There was a time when Zach Scruggs seemed to have it all, graduating cum laude in his law class before joining the successful firm started by his father, legendary attorney Richard “Dickie” Scruggs.
But on Wednesday, Zach Scruggs will stand before the same federal judge who recently sentenced his father to five years in prison for his role in a judicial bribery conspiracy.
Prosecutors have recommended probation for the 34-year-old Zach Scruggs, who pleaded guilty to knowing about the high-profile crime and not reporting it to authorities. He will lose his law license.
It’s not clear if U.S. District Judge Neal Biggers Jr. will accept the recommended sentence, though he did stick with the plea agreement for the other defendants. The judge has expressed disappointment in what he considered Zach Scruggs’ lack of remorse.
Zach Scruggs’ lawyer, however, former Mississippi Attorney General Mike Moore, said Tuesday his client “is very remorseful and contrite about his involvement in this case and he is hoping and praying that the court will honor the government’s recommendation because of his minimal involvement.”
Zach and Dickie Scruggs and a law partner were indicted in November after an associate secretly recorded conversations about the bribery plan.
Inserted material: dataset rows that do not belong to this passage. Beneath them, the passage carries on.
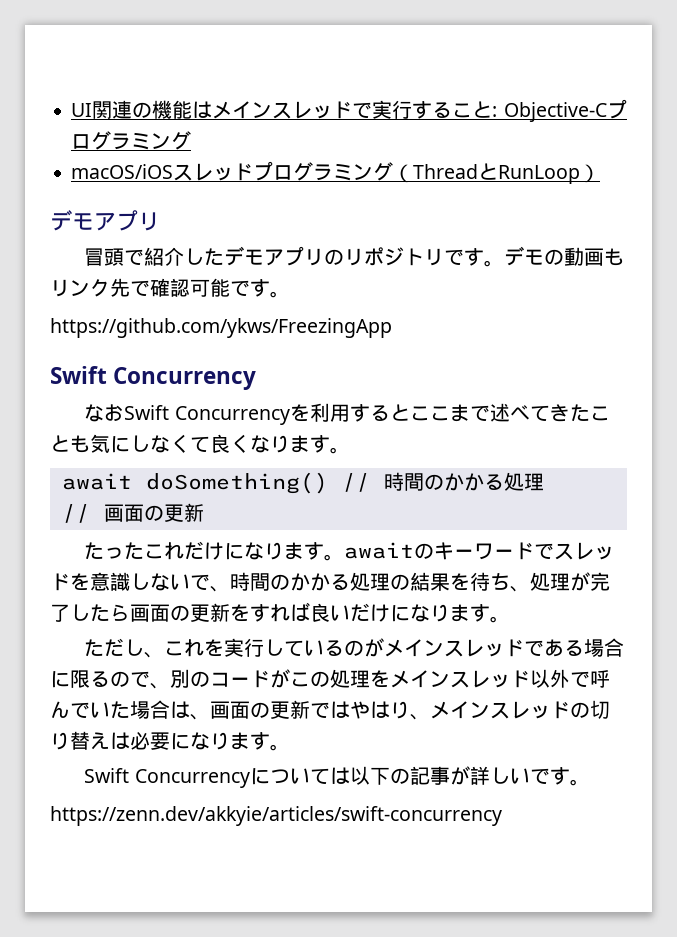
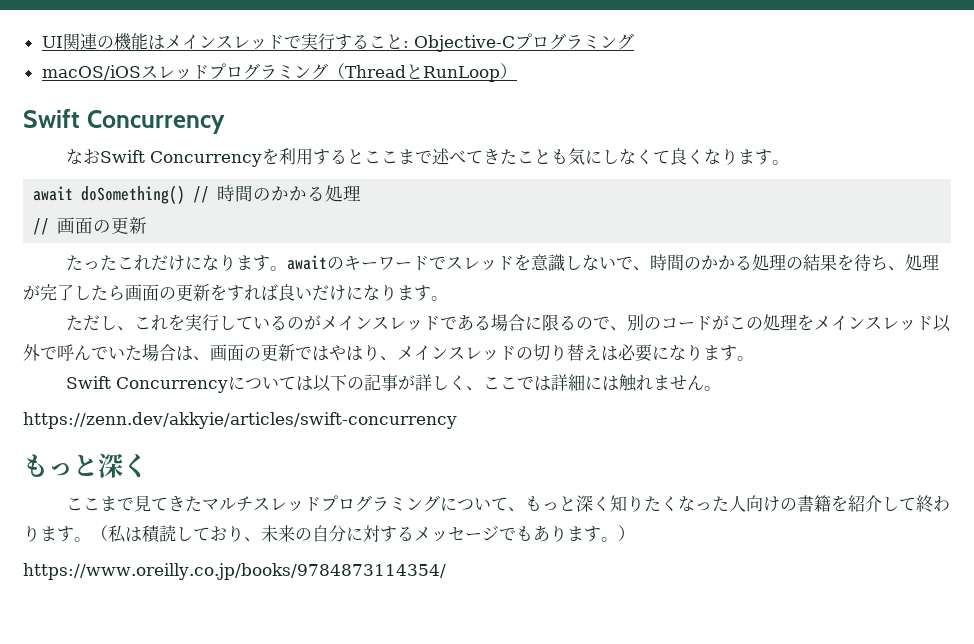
  macOS/iOSスレッドプログラミング（ThreadとRunLoop）
- デモアプリ
- 冒頭で紹介したデモアプリのリポジトリです。デモの動画もリンク先で確認可能です。
- https://github.com/ykws/FreezingApp
- Swift Concurrencyについては以下の記事が詳しいです。
+ Swift Concurrencyについては以下の記事が詳しく、ここでは詳細には触れません。
  https://zenn.dev/akkyie/articles/swift-concurrency
+ もっと深く
+ ここまで見てきたマルチスレッドプログラミングについて、もっと深く知りたくなった人向けの書籍を紹介して終わります。（私は積読しており、未来の自分に対するメッセージでもあります。）
+ https://www.oreilly.co.jp/books/9784873114354/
Prosecutors said the goal was to get a favorable ruling in a dispute over $26.5 million in legal fees from a mass settlement of Hurricane Katrina insurance cases.
The bribery scandal shocked the legal community; many wondered why an attorney worth hundreds of millions of dollars would risk everything for a fraction of that amount.
“A lot of people ask why, and I think this is more about winning than it was about money. It was more about power than it was dollars and cents,” said Matt Steffey, a professor at Mississippi College’s law school.
Dickie Scruggs, 62, became one of the wealthiest civil lawsuit attorneys in the country and gained fame in the 1990s by using a corporate insider against tobacco companies in lawsuits that resulted in a $206 billion settlement.
That case was portrayed in the 1999 film “The Insider” that starred Al Pacino and Russell Crowe.
In sentencing Dickie Scruggs last Friday, Biggers said it was clear that Zach also participated in the scheme to influence Lafayette County Circuit Judge Henry Lackey to send the case to arbitration.
Zach Scruggs “looked at the order, proposed order, made comments on it before it was to be submitted to Judge Lackey; and he was there when this scheme first started,” Biggers said.
Dickie Scruggs was sentenced to five years in prison and a $25,000 fine. His former law partner, Sidney Backstrom, was sentenced to two years and four months in prison and fined $250,000.
Two others, Timothy Balducci, who delivered $40,000 in cash to the judge, and former Mississippi Auditor Steve Patterson, had already pleaded guilty in the case. They have been cooperating with investigators and await sentencing.
The Mississippi Supreme Court will consider disbarment petitions against Dickie and Zach Scruggs and Backstrom in the July-August term.